Archaeological-prospection Proposal

Introduction
Objectives and Aims
Theoretical Frame
Study Area
Method
Expected Commercial Outputs
Limitation and Contingencies
Reference

Introduction

How people interpret the visual world is a mixture of perception and comprehension. Everyone’ eyes use their own unique “lens” providing them with a completely different perception to sense the surrounding world. What one archaeologist see as a stable, another would see as a storehouse. However, the scientific laws by which the Earth is observed are immutable. Every landscape result from certain environmental and anthropogenic factors. Similar things affect satellite imagery, which enables space archaeologists to observe and manually mark potential archaeological objects in the satellite images by obeying the “laws”.

There are some limitations in this human-scale approach for archaeological object detection, which can be summarized as three parts.

It cannot handle the sheer quantity of available remote sensing data, which is growing exponentially.
It does not justice the quality of remote sensing data, as well as the dimensionality and resolution of which is often beyond the processing capacity of the human visual system.
The inherent biases of the traditional approach are not overcome but rather reproduced on a larger scale. These limitations together give importance of applying computational approaches to remote sensing-based archaeological prospection. Among the ways of computational approaches, machine learning, which overcome most of the stated limitations, is the most suitable one for this project.

Through a literature review for machine learning application in archaeology, it is found that the studies of this field are very limited and two major challenges for the application remain to be solved:

The absence of large datasets with labeled archaeological objects ;
The presence of hitherto unknown archaeological objects that have to be validated within the datasets. Additionally, both challenges require labor-intensive and time-consuming works, and the accuracy of the results might depend on the number of the interpreters.

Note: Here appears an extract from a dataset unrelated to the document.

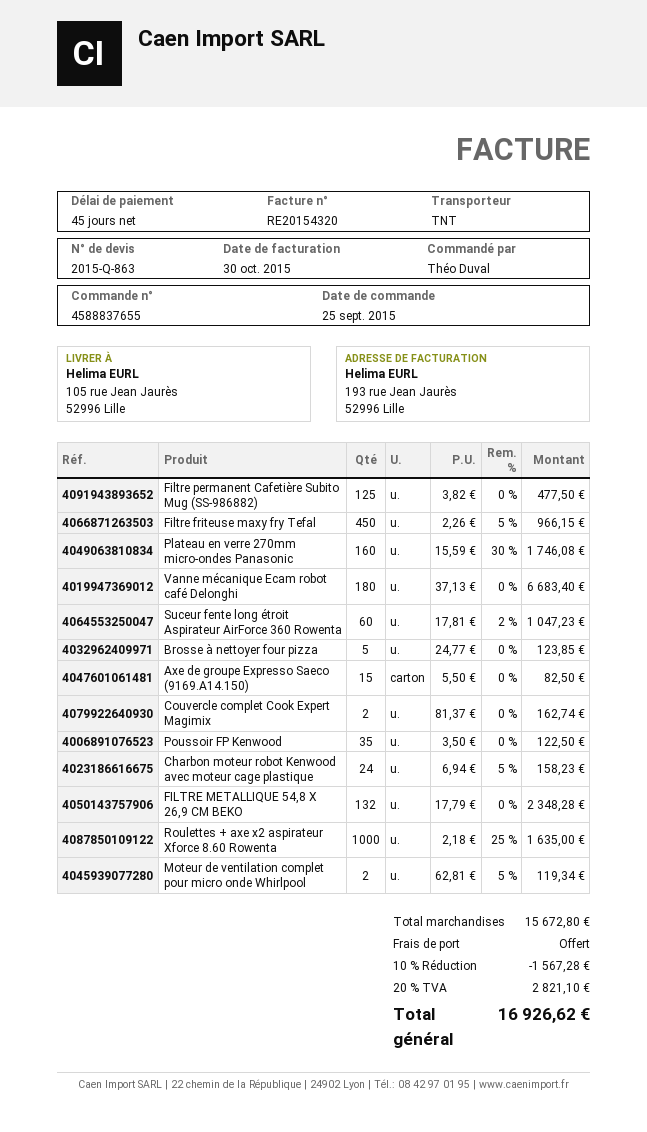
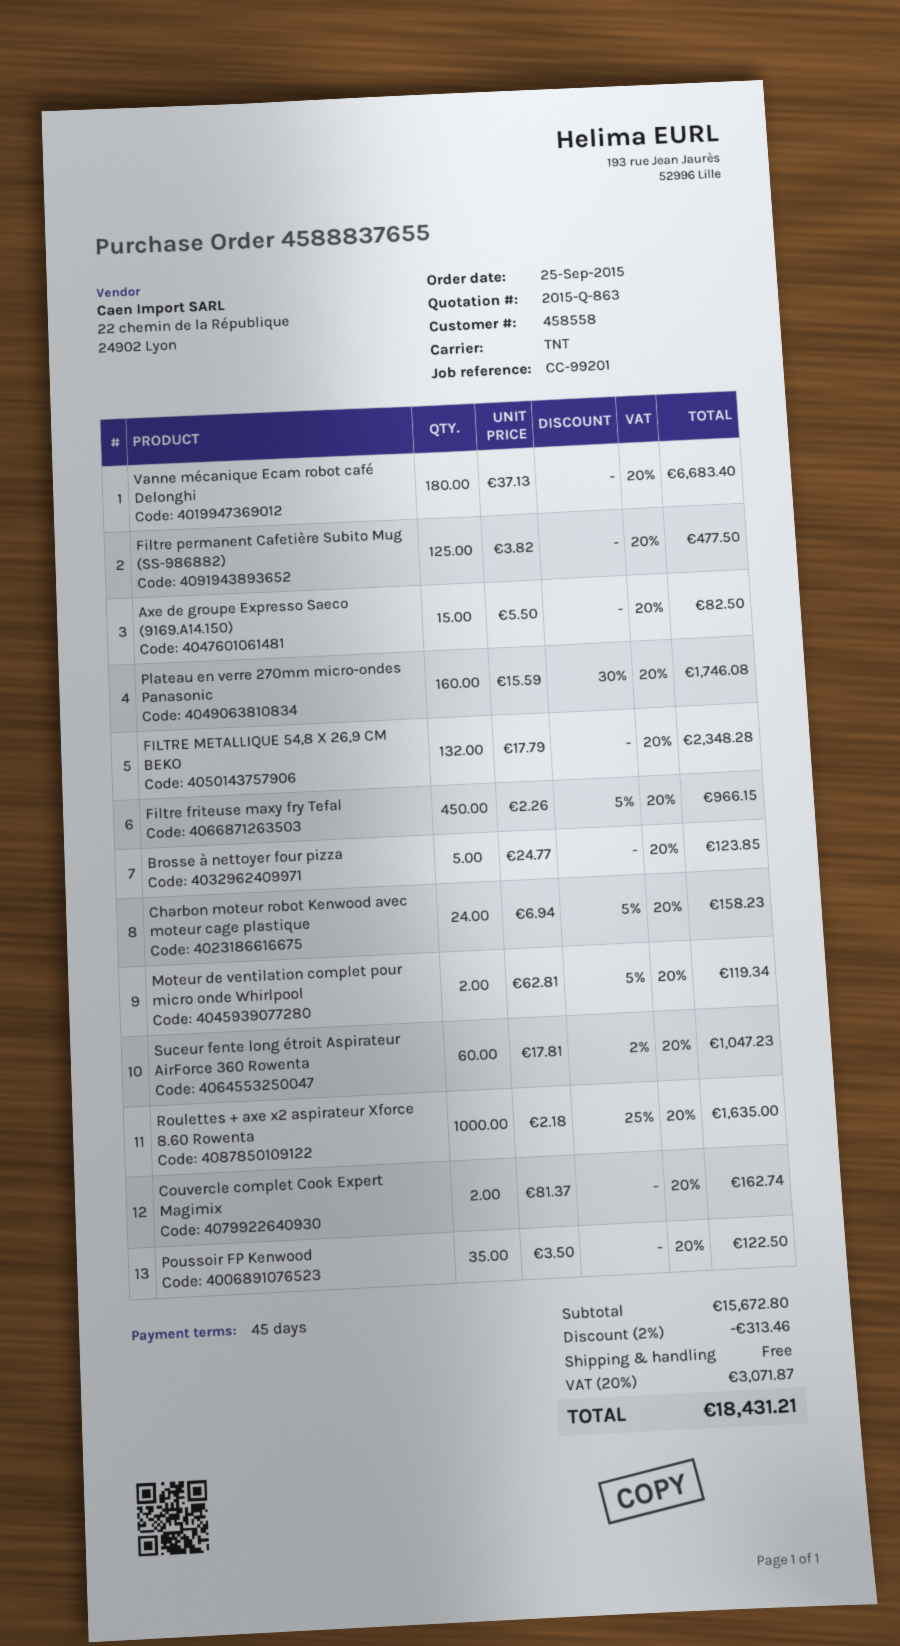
discount: 10% = 1567.28 -> 2% = 313.46
tax: 20% = 2821.10 -> 20% = 3071.87
total: 16926.62 -> 18431.21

Having got an inspiration from the remote sensing and crowdsourcing applications on the search for MH370, this project is going to develop a tool for archaeological objects/features detection and then build a website for volunteer to improve the tool generating and validating parts of detections

Year	Article
2009	Automatic Detection of Circular Structuresin High-resolution Satellite Images of Agricultural Land
2012	Automatic Detection of Pit Structures in Airborne Laser Scanning Data
2016	Semi-Automated Detection of Fragmented Rectangular Structures in High Resolution Remote Sensing Images with Application in Archaeology
2016	Detection of Fragmented Rectangular Enclosures in Very High-Resolution Remote Sensing Images
2017	Detecting Neolithic Burial Mounds from LiDAR-Derived Elevation Data Using a Multi-Scale Approach and Machine Learning Techniques
2018	Using deep neural networks on airborne laser scanning data: Results from a case study of semi‐automatic mapping of archaeological topography on Arran, Scotland
2019	Learning to look at LiDAR. The use of R-CNN in the automated detection of archaeological objects in LiDAR data from The Netherlands
2019	Integrating Remote Sensing, Machine Learning, and citizen science in Dutch Archaeological Prospection
2019	Convolutional neural networks for archaeological site detection – Finding “princely” tombs

Objectives and aims

The general aim of the project is to integrate remote sensing, machine learning and crowdsourcing in archaeological prospection, and it can be separated in detail as following:

Create a Matlab tool for “Similar-image search” for VHR satellite images in visible band. This tool will enable users to discover unmapped or unmappable “patterns of archaeological object or protected areas”;
Summarize the visible archaeological sites from different civilizations, and examining the similarities and relation among them.
Build a website platform for volunteers, such as archaeologists, citizen scientists, humanitarian agencies, urban planners and other researchers, to generate and validate parts of detections of hitherto unknown archaeological objects. In the future, this platform is expected to satisfy the function like satellite image data exchange;
Update the tool and website on labelled data from volunteers. The labelled data from volunteers will be used to train a convolutional neural network to systematically identify similar archaeological objects/features;
Enhance awareness and better protection of the archaeological relics directly through the involvement of the public, especially countries like Afghan, a country so divided (its cultural heritage is considered to be a key to economic development and be critical for a strong national identity).
Generate two articles from the result of this project.

Theoretical Frame

Existed studies on archaeological object detection from remotely sensed data can be classified into four main classes, which are template matching-based, knowledge-based, object-based image analysis, and machine learning.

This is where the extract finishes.